Source: Exploring Thinglink with Archival Materials

I’ve had some fun exploring Thinglink.com this week. To explore the capabilities of this tool, I decided to use some recently scanned materials from North Carolina artist Connie Bostic’s collection of clippings from earlier in her art career. The image below, and the materials included in my annotations, are all related to the hue and cry that took place in the Asheville, NC community over the supposed indecency of the paintings and their exhibition in a school, as well as the responding uproar over art censorship that took place in the wake of the school headmaster’s covering up and removal of the paintings.

The paintings, part of Bostic’s “Mark of the Goddess” series, were to be exhibited in the Walker Arts Center of the Asheville School from Aug. 8-Sept. 10, 1990. Instead, the headmaster John Tyrer called for them to be removed almost immediately, saying “Female genitalia have no place on the walls of a school building.” It’s probably relevant to note here that the works are abstract rather than figural. The works are, in Bostic’s words, “archetypal female symbols that depict the regenerative and nurturing power of women”; the exhibition combined the oil-on-paper paintings with quotations about women from history’s “great men”, such as “A woman takes off her claim to respect along with her garments” (Herodotus) and “Silence gives the proper grace to woman” (Sophocles). The fact that Bostic’s work, which is intended to evoke the concern she feels about the loss of women’s cultural heritage within history, was itself covered over and symbolically silenced (at least for the hot minute before folks caught wind of the censorship and started protesting, which led to even greater exposure for the exhibition) is quite the irony.
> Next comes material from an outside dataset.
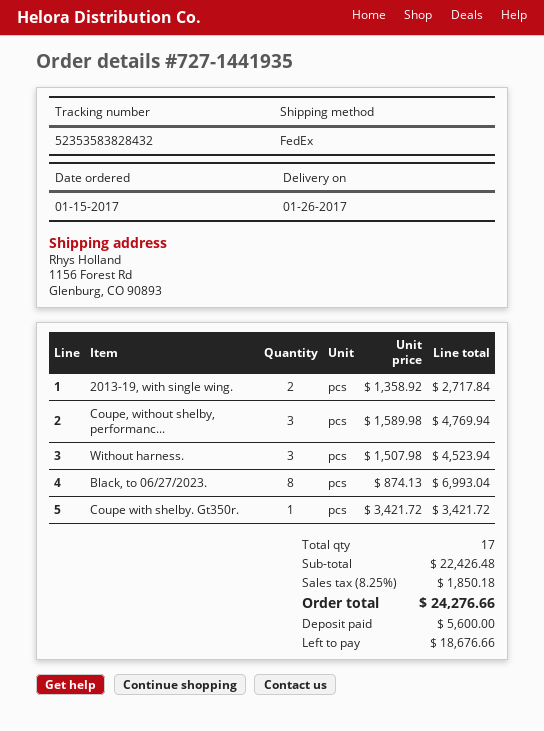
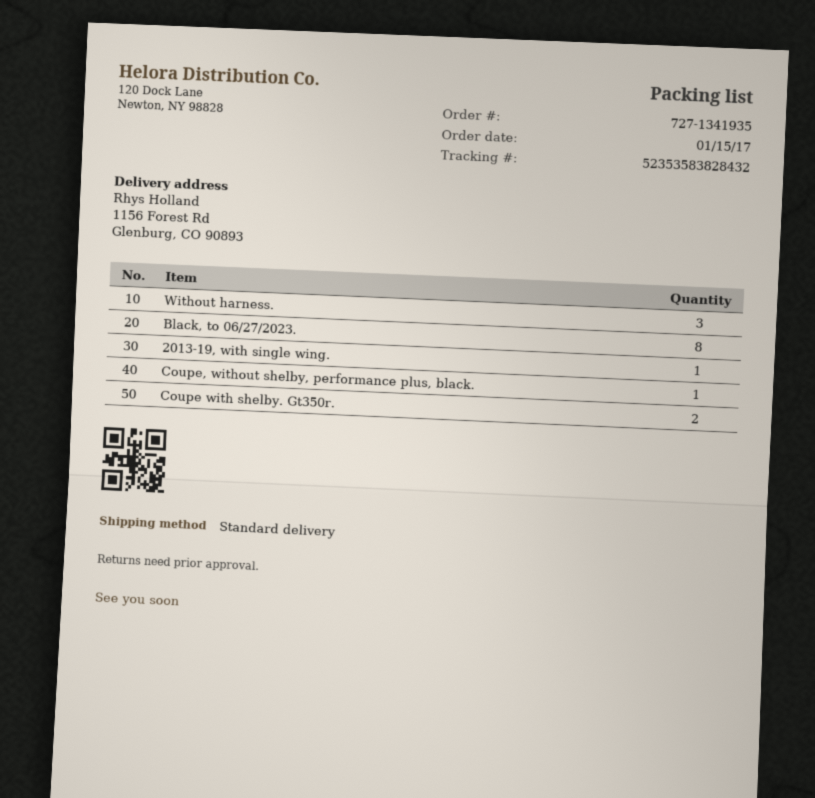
order number: 727-1441935 -> 727-1341935
shipping method: FedEx -> standard
2013-19, with single wing.: 2 -> 1
Coupe, without shelby, performanc...: 3 -> 1
Coupe with shelby. Gt350r.: 1 -> 2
In my annotations below, I’ve selected some quotations from news articles surrounding the event, as well as provided images of those articles and editorials that argue on both sides of the issue (for a magnificent example of the pro-censorship, anti-“gender feminist” side, see #6 below, “Feminist Junk Masquerades as Art”) . There are also images of exhibition cards and fliers, as well as a newspaper image of Bostic herself, in front of one of her works. For the most part, I have preserved Bostic’s arrangement of clippings in the order of my tags. On the right side of the image (where the white sheet veils the artworks on the wall), I have included images of a selection of the original “Mark of the Goddess” paintings. I will admit to indulging in a sort of subversive delight by digitally “unveiling” these censored images, right on top of a visual symbol of their censorship.
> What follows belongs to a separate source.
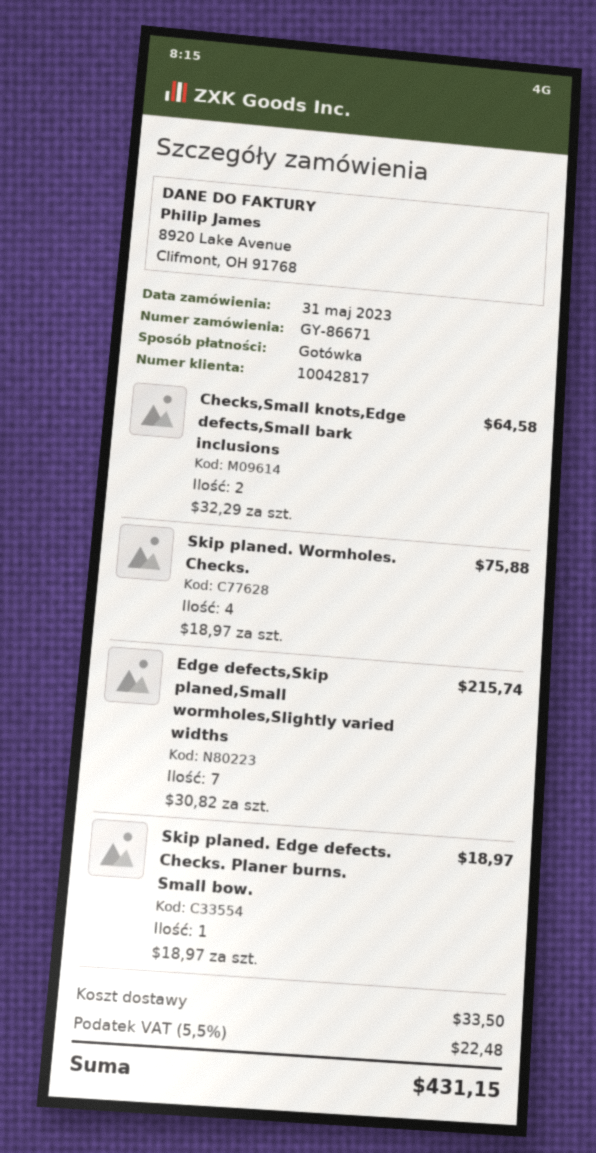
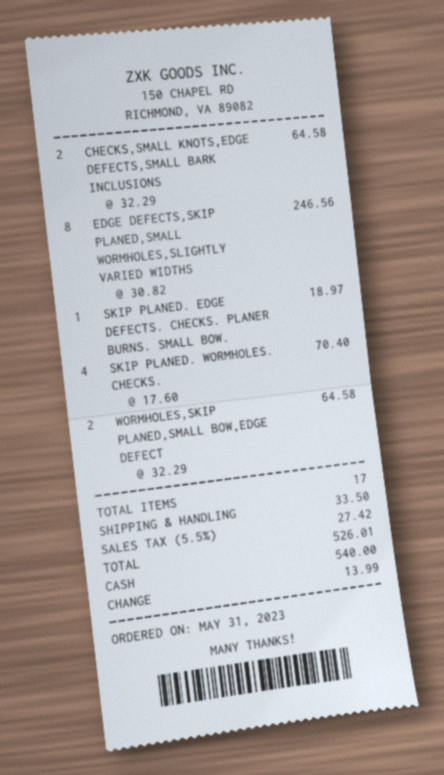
Skip planed. Wormholes. Checks.: 4 x 18.97 = 75.88 -> 4 x 17.60 = 70.40
Edge defects,Skip planed,Small wormholes,Slightly varied widths: 7 x 30.82 = 215.74 -> 8 x 30.82 = 246.56
WORMHOLES,SKIP PLANED,SMALL BOW,EDGE DEFECT: none -> 2 x 32.29 = 64.58
tax: 5.5% = 22.48 -> 5.5% = 27.42
total: 431.15 -> 526.01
It’s hard to overstate how viscerally this has demonstrated to me the importance of examining an item in context, and an artist’s artwork in the context of her archives. The photograph below is not only a record of one exhibition opening among many, it is a relic of a certain cultural moment for women artists in the South. Furthermore, while physically interacting with the materials certainly gives a rich sense of the various discourses surrounding this specific event, being able to incorporate quotations and images (as well as other media, potentially) into my annotations of this photo creates a sort of narrative shorthand, another way of paging through a scrapbook.
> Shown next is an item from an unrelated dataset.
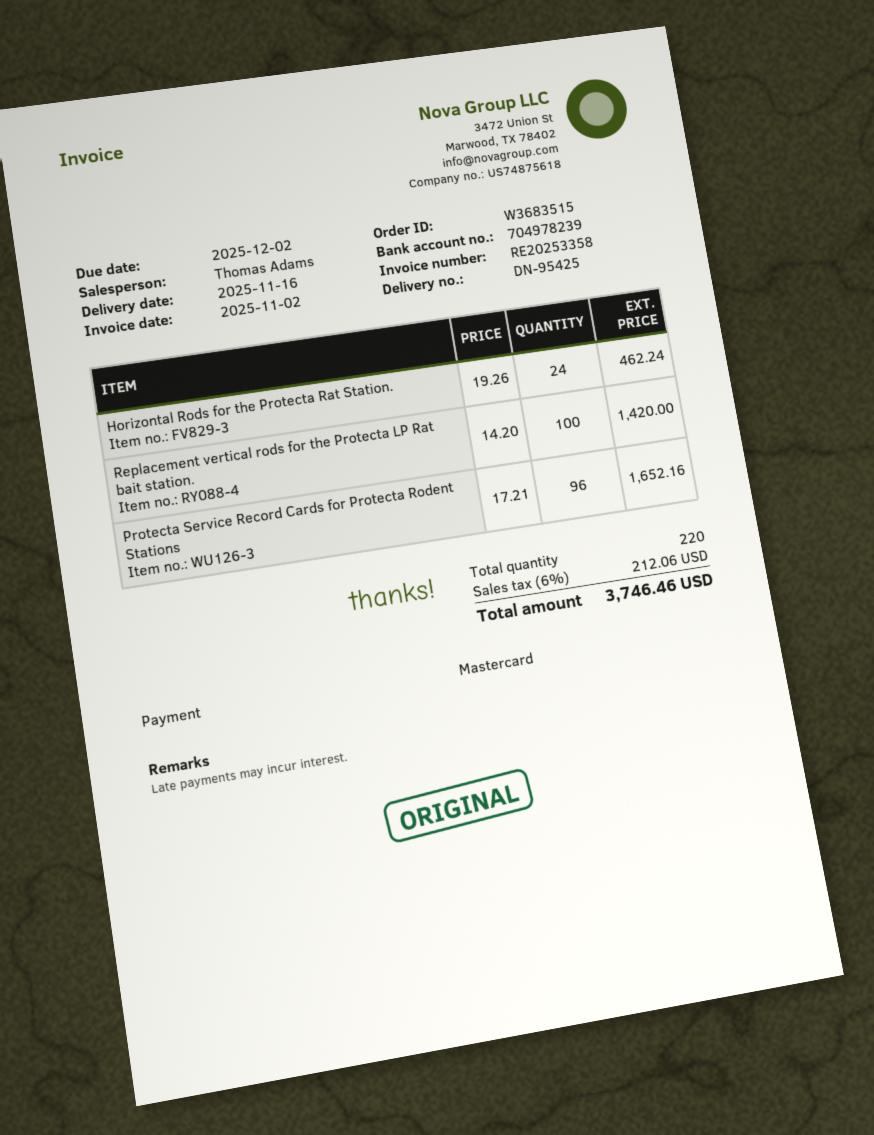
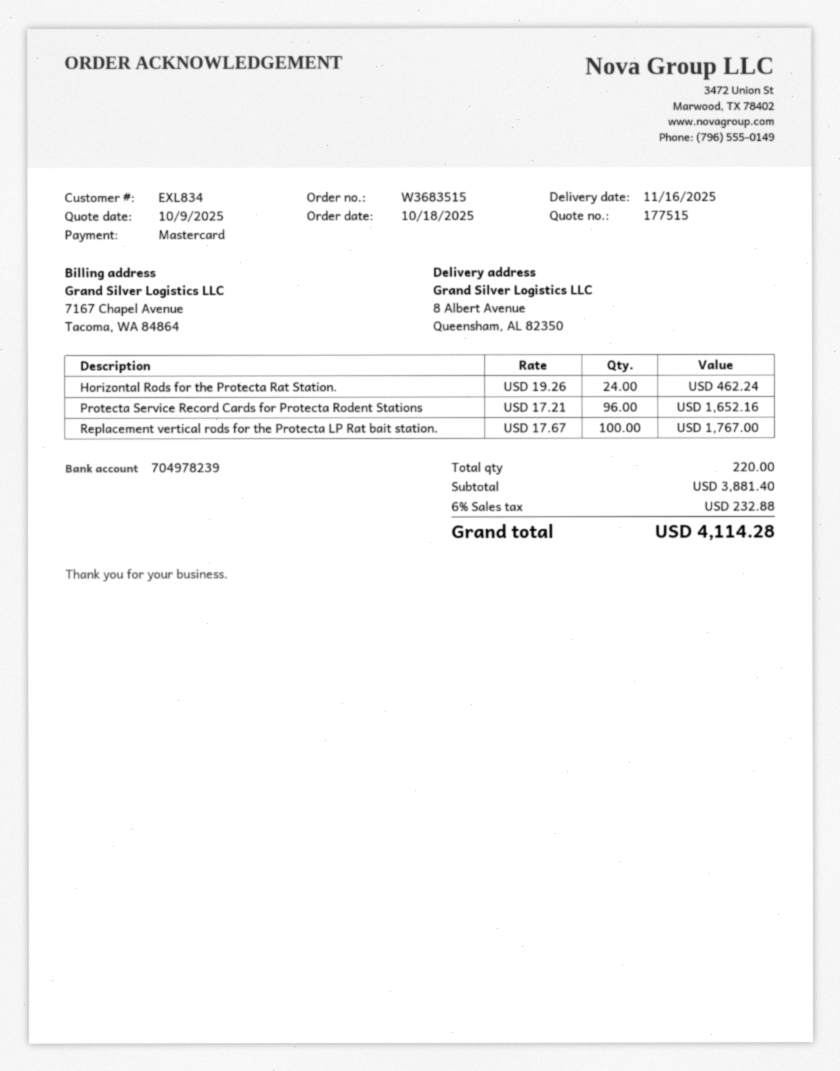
Replacement vertical rods for the Protecta LP Rat bait station.: 100 x 14.20 = 1420.00 -> 100 x 17.67 = 1767.00
tax: 6% = 212.06 -> 6% = 232.88
total: 3746.46 -> 4114.28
And finally, if any of you are interested and would like to annotate the image through Thinglink, please feel free!

NB:

I have not provided individual citation information for these images and scans–all of these items are from Bostic’s studio materials.
One limitation of Thinglink seems to be that there is not a zoom function for the images that are included within tags. The images within the tags are purposefully lo-res, but you should be able to zoom within your browser and still read from the full newspaper articles. Future iterations of annotations for this specific images could include links to the digital versions of these newspaper articles in online databases.
Thinglink requires you to upgrade to the “Pro” version in order to post images within tags. I don’t plan to upgrade after my free 14-day trial period is over, so most of the images in the tags below will not be visible after Friday, Feb. 26.